Yesterday President Dieter F Uchtdorf mentioned Dresden, the ancestral home of my Knauke family and ancestors.  President Uchtdorf talked about the rebuilding of the Frauenkirche.  He recalled a haunting childhood memory of dashing to a bomb shelter near Dresden when explosives dropped on his hometown.

He then spoke of Dresden which was almost entirely destroyed by carpet bombing in World War II.  One of the losses was the historic Lutheran Frauenkirche.  The building was left in a pile of rubble from 1945 until the time for its reconstruction arrived in the early 1990s.  The building was completed in about 2005.

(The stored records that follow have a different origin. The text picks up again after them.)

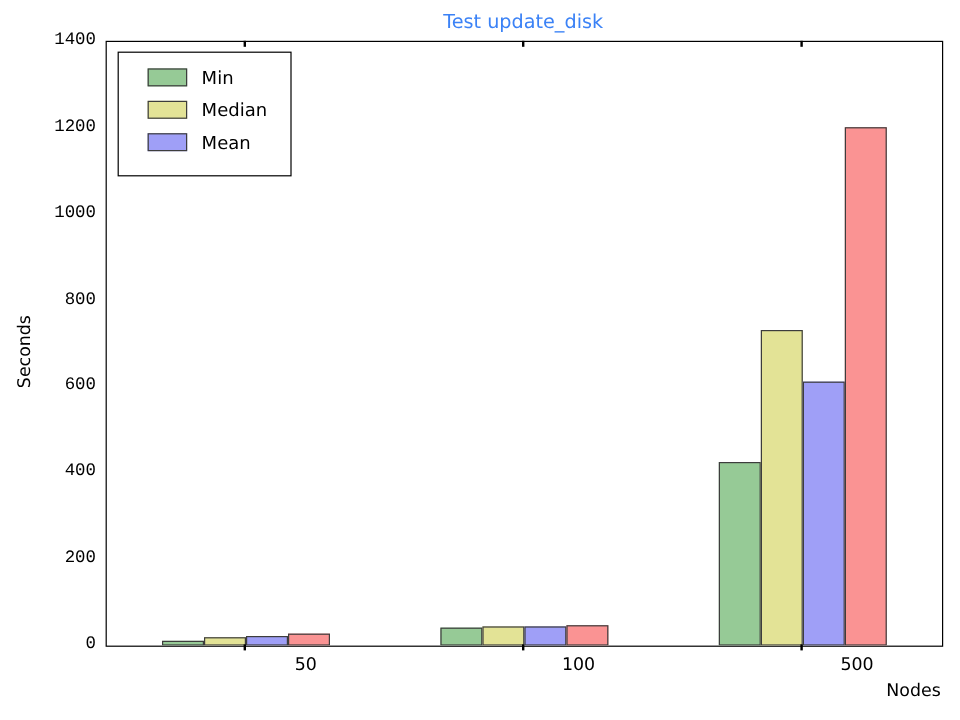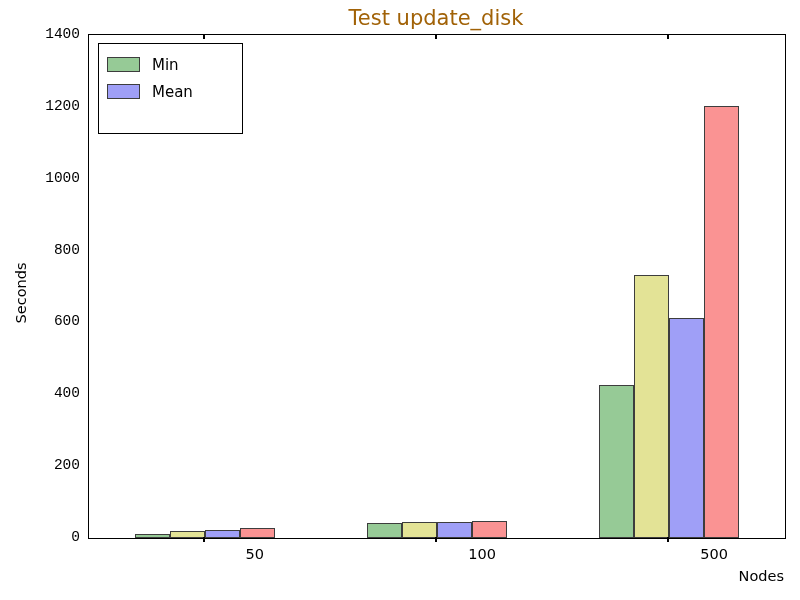"Test update_disk" #chart-title { color: #a16207 -> #3b82f6; font-size: 21px -> 16px }
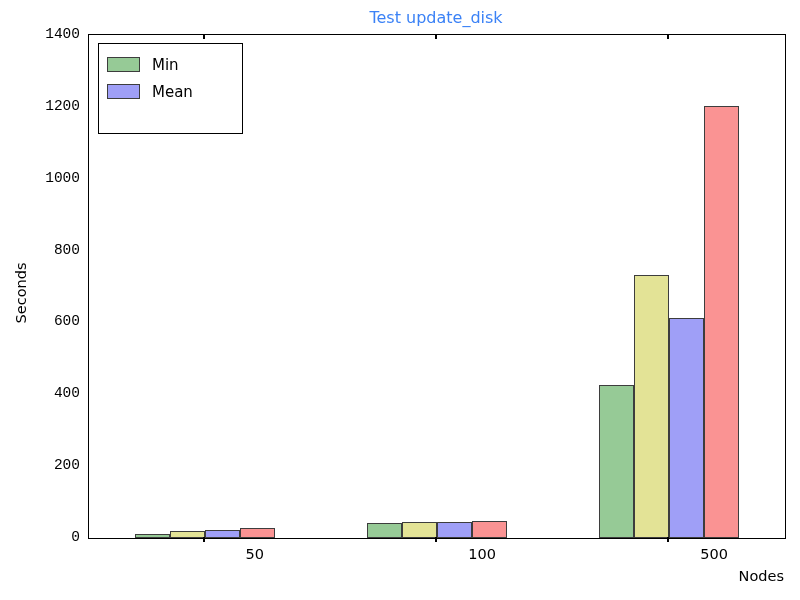"Min" #legend { height: 91px -> 104px; padding: 7px 0 0 0 -> 7px 0 0 16px }
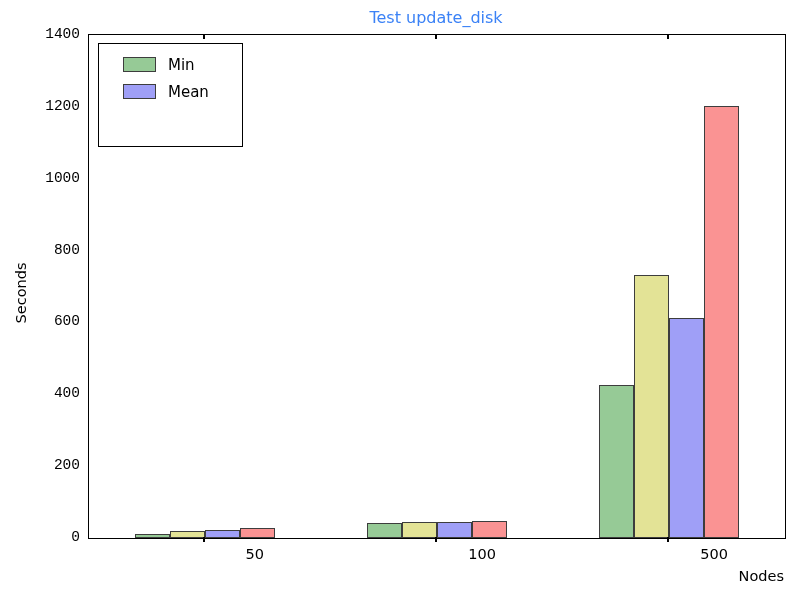"Median" div.legend-row { html: none -> <div> <div></div> <div>Median</div> </div> }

President Uchtdorf’s stated, “As I pondered the history of Dresden and marveled at the ingenuity and resolve of those who restored what had been so completely destroyed, I felt the sweet influence of the Holy Spirit.”

“Surely, I thought, if man can take the ruins, rubble, and remains of a broken city and rebuild an awe-inspiring structure that rises toward the heavens, how much more capable is our Almighty Father to restore His children who have fallen, struggled, or become lost?”


Frauenkirche in rubble and ruin after 1945

Amanda and I visited Dresden and only spent about a day there.  I remembered hearing stories of the beauty of Dresden told by my Grandmother she had heard from her Grandmother, Christiana Wilhelmina Knauke Andra.  This Frauenkirche’s restoration was a highlight and the major must see site when we visited.  Here is a picture of the Frauenkirche provided to me by my sister Becky after her visit there in 2004.

Rebuilding Frauenkirche in 2004

Rebuilding Frauenkirche in 2004

Amanda created this panorama from the other side of the River Elbe.  You will have to click on it to really see it very well.

Dresden river pan

The Frauenkirche is one of the two main churches visible in this picture.  Lutheran on the left, the Katholische Hofkirche on the right.

Here is my mug shot with Frauenkirche.

Paul Ross with Frauenkirche

Paul Ross with Frauenkirche

Two more pictures we took that day.


Amanda and I attended an organ concert in the building 11 June 2008.  I don’t know what we were thinking, but we did not get a single picture inside of the building.  We were up in one of the balconies, it was amazing.  Some day I hope we are able to return.  The beauty and architecture inside the building were beyond what I could have imagined.


We also saw other rebuilt buildings in Dresden.  I quite liked the Zwinger Palace with its reconstruction completed about 1965.  The Phoenix story of Dresden is moving in most of its details and timeline.